Но и справа мне, распятому, обломилось то же самое.
Тихо и безответно.
Так мы провели время почти до утра.
Девочки слушали стихи, похоже, впервые, мои осторожные руки и чувствовали себя королевами. А я — буридановым ослом. В натуре. Наконец мы молча и дружно заснули.
Мне снился секретарь комсомола университета, отпевавший меня наяву, как хорошо замаскированного врага. Но потом он вдруг появился в форме полицая с белой повязкой на рукаве.
А меня они, с эсэсовцами — «партайгеноссе», собирались расстрелять. За маму-еврейку. Стали выталкивать, одного, как на собрании, к стенке. Я решил забрать этих уродов с собой.
Но спрятанная граната, где-то рядом, оказалась мягкой и упругой.
Пришлось проснуться от ужаса и в поту. Липком, как глаза шлюх — интернационалисток. Или трусы в двадцать лет.
Девочки спали спокойно и красиво. У них была тяжелая ночь, насыщенная впечатлениями.
И мною.
На диване, в салоне, взасос храпел наш бригадир, вдвоем с чем-то женским.

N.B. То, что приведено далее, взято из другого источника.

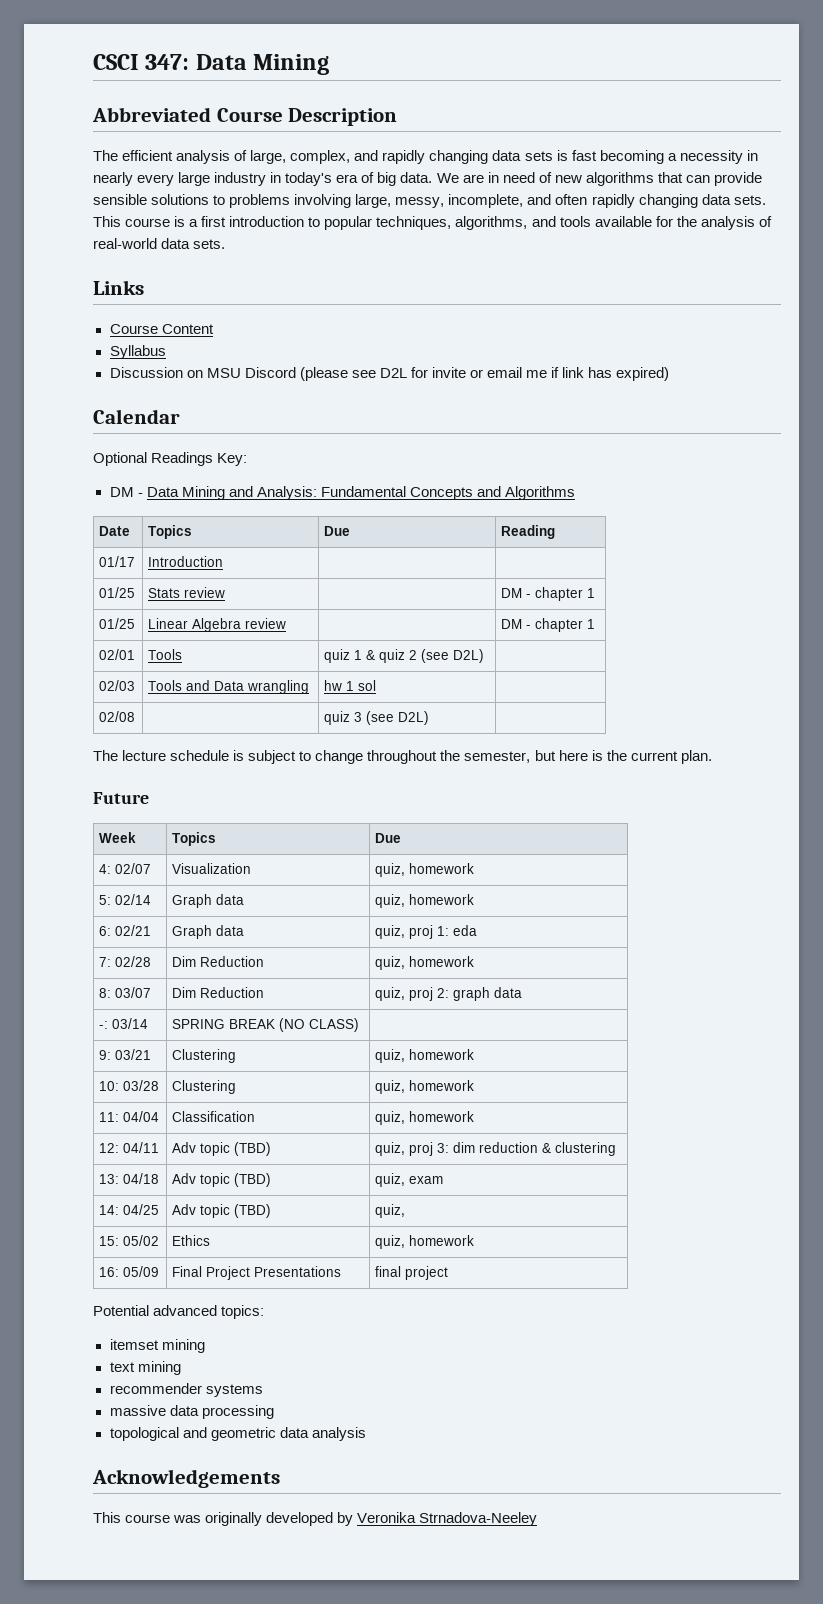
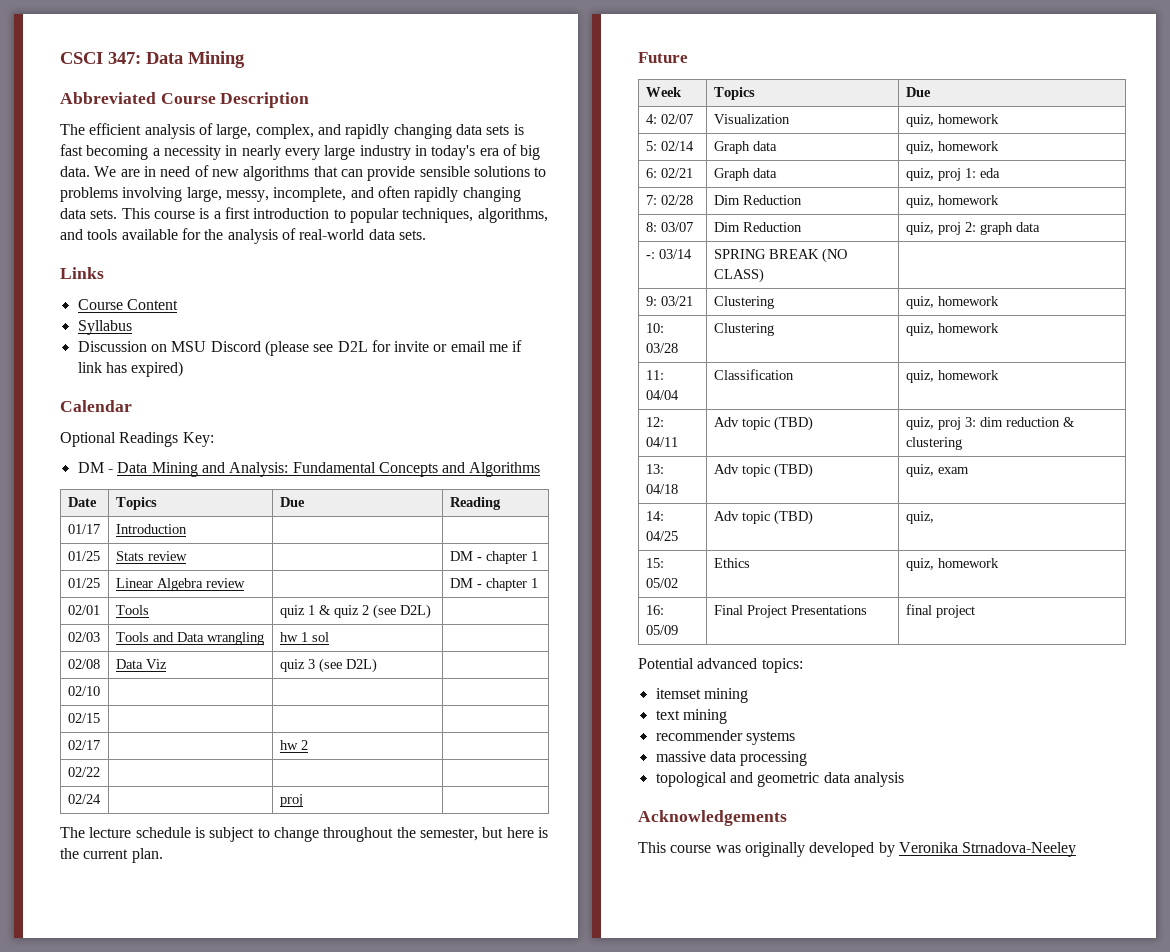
- 02/08 | | quiz 3 (see D2L) |
+ 02/08 | Data Viz | quiz 3 (see D2L) |
+ 02/10 | | |
+ 02/15 | | |
+ 02/17 | | hw 2 |
+ 02/22 | | |
+ 02/24 | | proj |

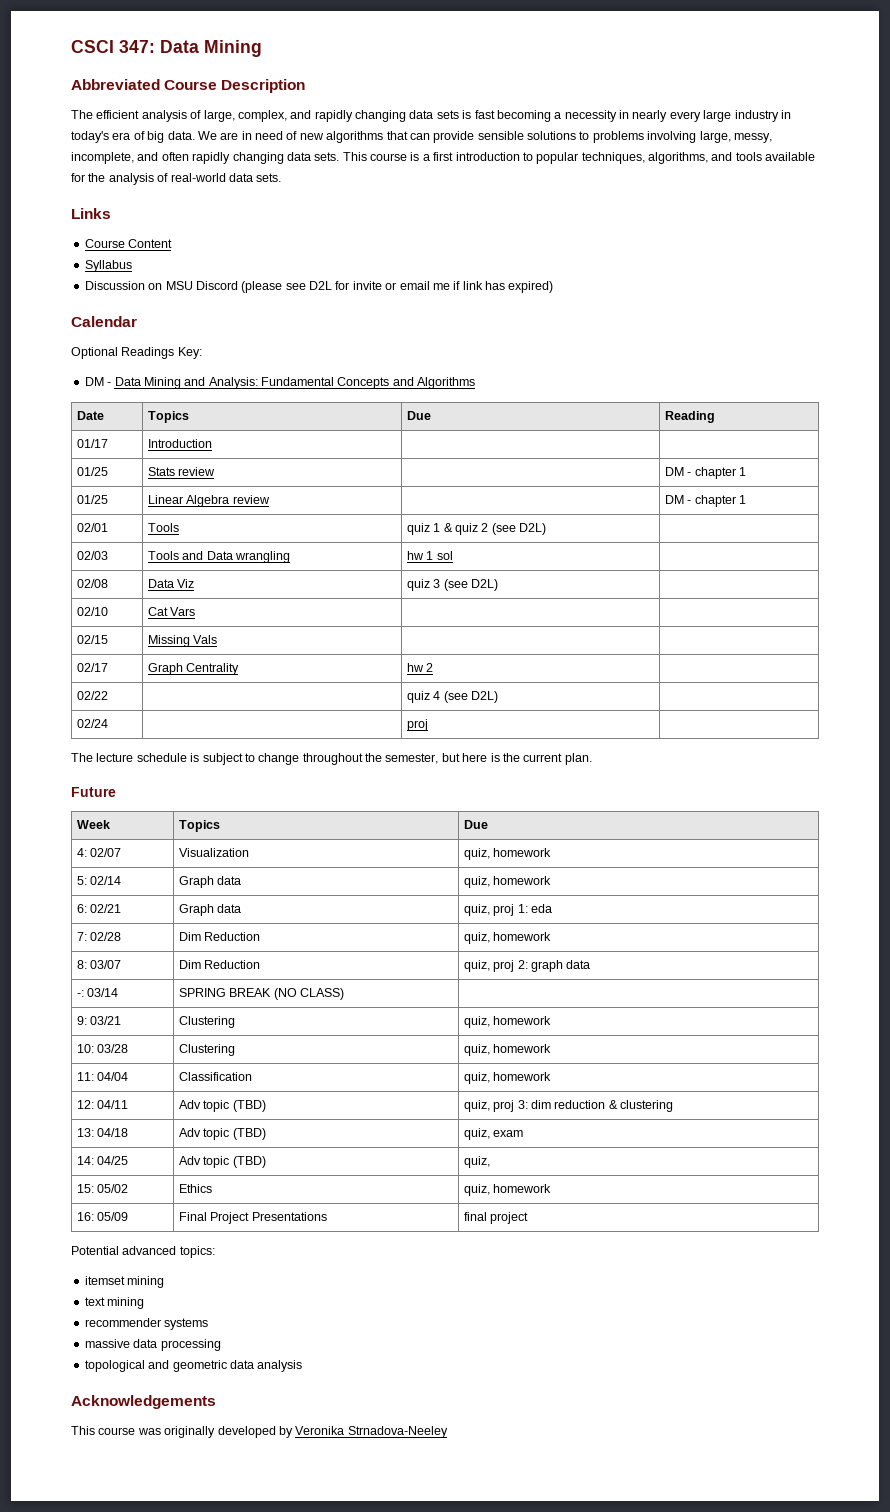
- 02/10 | | |
+ 02/10 | Cat Vars | |
- 02/15 | | |
+ 02/15 | Missing Vals | |
- 02/17 | | hw 2 |
+ 02/17 | Graph Centrality | hw 2 |
- 02/22 | | |
+ 02/22 | | quiz 4 (see D2L) |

— Надо же, — без зависти подумал я — Никогда своего не упустит. Потому и не женится.
Дверь в ванну была открыта, так что ничто не скрипело. Ни вокруг, ни в голове.
Я пустил воду, не думая сколько ее вытекает, тогда об этом не думали. Умылся, где надо. Вернулся, накрыл девчонок простыней и, поцеловав их в лобик, сладких, тихо вышел на августовское светлое утро.
Там уже грохотал на рельсах в тишине первый трамвай. Он знал куда ехать.